--- EXTRACTED DATA ---
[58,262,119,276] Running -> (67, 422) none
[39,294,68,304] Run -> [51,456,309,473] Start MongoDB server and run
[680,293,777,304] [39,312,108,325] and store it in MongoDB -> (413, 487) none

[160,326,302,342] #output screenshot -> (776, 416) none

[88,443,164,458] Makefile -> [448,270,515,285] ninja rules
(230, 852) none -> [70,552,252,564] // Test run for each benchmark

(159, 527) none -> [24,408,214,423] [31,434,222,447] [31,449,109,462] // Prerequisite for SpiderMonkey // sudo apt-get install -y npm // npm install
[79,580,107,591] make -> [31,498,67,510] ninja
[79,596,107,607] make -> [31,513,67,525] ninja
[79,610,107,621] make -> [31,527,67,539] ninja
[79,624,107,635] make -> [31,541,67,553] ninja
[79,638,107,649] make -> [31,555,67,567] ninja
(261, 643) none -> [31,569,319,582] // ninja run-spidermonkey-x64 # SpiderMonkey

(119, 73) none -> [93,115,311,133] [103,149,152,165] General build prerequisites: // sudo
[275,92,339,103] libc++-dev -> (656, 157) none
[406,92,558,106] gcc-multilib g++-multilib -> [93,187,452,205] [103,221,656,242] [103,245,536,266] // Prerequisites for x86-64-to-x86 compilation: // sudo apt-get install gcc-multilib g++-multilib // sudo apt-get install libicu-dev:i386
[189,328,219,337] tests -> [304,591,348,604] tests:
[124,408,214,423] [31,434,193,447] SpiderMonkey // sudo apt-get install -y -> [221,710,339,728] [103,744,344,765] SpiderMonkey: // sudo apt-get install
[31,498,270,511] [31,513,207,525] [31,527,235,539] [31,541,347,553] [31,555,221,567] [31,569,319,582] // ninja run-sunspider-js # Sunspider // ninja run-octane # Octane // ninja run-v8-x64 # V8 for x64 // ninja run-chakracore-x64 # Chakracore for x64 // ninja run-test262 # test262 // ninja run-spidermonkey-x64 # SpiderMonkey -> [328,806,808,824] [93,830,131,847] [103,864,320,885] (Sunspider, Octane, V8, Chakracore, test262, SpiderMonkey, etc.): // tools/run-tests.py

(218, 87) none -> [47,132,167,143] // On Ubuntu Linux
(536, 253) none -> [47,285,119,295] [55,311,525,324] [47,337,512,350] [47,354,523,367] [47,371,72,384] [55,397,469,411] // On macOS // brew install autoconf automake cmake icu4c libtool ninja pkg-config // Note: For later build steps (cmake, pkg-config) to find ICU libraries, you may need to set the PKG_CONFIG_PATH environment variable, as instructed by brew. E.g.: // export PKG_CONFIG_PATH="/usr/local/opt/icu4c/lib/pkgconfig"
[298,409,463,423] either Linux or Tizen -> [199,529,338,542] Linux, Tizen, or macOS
---
| TASK DIRECTIONS |
Each line holding the word "Linux" must be pulled from the records.

| ANSWER TO THE PROBLEM |
(218, 87) none -> [47,132,167,143] // On Ubuntu Linux
[298,409,463,423] either Linux or Tizen -> [199,529,338,542] Linux, Tizen, or macOS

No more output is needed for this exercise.